■ **Your instructions**: Scan the material and copy out each line where the word "农业技术开发" occurs.

■ **Records provided**:
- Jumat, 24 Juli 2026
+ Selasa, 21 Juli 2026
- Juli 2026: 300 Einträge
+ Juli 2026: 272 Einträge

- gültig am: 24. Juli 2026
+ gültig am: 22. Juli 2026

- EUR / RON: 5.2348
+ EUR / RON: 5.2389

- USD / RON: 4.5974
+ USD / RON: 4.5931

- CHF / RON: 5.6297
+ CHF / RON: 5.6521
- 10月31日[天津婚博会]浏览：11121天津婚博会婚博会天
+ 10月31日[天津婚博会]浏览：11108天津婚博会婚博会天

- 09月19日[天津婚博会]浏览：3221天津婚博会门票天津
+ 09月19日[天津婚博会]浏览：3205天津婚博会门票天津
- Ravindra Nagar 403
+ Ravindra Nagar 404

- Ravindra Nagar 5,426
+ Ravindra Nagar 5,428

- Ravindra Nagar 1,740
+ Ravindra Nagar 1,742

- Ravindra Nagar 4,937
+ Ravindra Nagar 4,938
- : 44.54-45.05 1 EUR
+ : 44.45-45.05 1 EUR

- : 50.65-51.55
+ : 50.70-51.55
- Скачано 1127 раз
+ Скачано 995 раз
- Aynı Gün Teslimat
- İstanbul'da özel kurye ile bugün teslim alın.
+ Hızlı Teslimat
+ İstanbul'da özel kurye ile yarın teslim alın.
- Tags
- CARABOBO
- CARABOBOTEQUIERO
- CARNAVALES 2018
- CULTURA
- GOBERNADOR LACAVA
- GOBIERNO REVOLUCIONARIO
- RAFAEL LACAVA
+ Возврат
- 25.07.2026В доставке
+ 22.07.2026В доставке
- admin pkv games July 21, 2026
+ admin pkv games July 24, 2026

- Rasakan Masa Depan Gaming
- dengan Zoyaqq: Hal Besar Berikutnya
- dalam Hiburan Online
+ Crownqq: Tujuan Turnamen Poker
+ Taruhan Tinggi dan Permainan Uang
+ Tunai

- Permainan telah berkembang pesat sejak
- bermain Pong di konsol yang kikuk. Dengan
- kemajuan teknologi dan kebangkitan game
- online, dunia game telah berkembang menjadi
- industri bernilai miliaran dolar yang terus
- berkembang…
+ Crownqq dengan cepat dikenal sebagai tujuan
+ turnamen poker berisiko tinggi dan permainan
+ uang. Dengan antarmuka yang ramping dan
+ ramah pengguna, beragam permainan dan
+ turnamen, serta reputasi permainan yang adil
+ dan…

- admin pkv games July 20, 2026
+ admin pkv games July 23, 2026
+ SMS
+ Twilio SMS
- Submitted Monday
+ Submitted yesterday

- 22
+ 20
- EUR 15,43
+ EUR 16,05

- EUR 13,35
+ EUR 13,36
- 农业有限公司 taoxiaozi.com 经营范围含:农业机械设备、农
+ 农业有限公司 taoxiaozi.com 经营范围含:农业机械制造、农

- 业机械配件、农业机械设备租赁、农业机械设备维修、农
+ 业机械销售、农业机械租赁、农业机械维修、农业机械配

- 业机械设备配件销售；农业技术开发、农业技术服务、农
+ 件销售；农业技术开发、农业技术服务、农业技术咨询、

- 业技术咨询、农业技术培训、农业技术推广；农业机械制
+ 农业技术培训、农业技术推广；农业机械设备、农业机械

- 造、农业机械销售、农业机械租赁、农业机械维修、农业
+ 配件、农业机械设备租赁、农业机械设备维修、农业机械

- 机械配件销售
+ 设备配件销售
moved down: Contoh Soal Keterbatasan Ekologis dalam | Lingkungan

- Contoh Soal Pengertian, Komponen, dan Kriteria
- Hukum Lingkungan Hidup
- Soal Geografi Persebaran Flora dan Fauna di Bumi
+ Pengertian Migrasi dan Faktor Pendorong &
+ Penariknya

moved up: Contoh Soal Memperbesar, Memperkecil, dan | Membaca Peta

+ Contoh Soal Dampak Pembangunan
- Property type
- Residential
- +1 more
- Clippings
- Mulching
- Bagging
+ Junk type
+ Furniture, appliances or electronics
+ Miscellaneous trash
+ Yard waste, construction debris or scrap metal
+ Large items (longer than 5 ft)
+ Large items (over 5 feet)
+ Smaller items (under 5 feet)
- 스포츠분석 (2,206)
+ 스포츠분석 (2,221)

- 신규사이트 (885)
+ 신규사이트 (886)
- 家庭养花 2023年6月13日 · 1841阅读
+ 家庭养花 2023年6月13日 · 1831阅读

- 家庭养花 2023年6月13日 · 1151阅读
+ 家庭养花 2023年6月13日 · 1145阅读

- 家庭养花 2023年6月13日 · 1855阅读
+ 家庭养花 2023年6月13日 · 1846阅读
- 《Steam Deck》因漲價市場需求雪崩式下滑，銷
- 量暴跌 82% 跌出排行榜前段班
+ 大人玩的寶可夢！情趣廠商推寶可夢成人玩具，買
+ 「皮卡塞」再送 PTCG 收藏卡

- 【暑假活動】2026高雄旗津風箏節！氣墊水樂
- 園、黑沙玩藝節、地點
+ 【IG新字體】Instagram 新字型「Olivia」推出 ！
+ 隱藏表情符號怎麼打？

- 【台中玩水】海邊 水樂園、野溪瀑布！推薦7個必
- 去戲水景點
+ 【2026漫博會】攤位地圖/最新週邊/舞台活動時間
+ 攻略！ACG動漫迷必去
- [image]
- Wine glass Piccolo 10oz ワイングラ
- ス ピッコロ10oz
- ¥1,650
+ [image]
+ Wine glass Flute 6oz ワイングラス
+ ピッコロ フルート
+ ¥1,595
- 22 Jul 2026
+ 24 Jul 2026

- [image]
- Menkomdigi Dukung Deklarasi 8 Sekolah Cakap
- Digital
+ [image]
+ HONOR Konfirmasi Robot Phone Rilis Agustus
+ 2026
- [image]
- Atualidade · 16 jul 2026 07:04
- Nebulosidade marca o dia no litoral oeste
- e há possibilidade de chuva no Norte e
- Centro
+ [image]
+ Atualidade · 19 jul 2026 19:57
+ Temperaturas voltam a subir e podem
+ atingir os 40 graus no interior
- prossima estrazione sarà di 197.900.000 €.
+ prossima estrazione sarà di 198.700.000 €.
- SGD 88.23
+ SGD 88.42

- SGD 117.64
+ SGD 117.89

■ **Your response**:
- 业机械设备配件销售；农业技术开发、农业技术服务、农
+ 件销售；农业技术开发、农业技术服务、农业技术咨询、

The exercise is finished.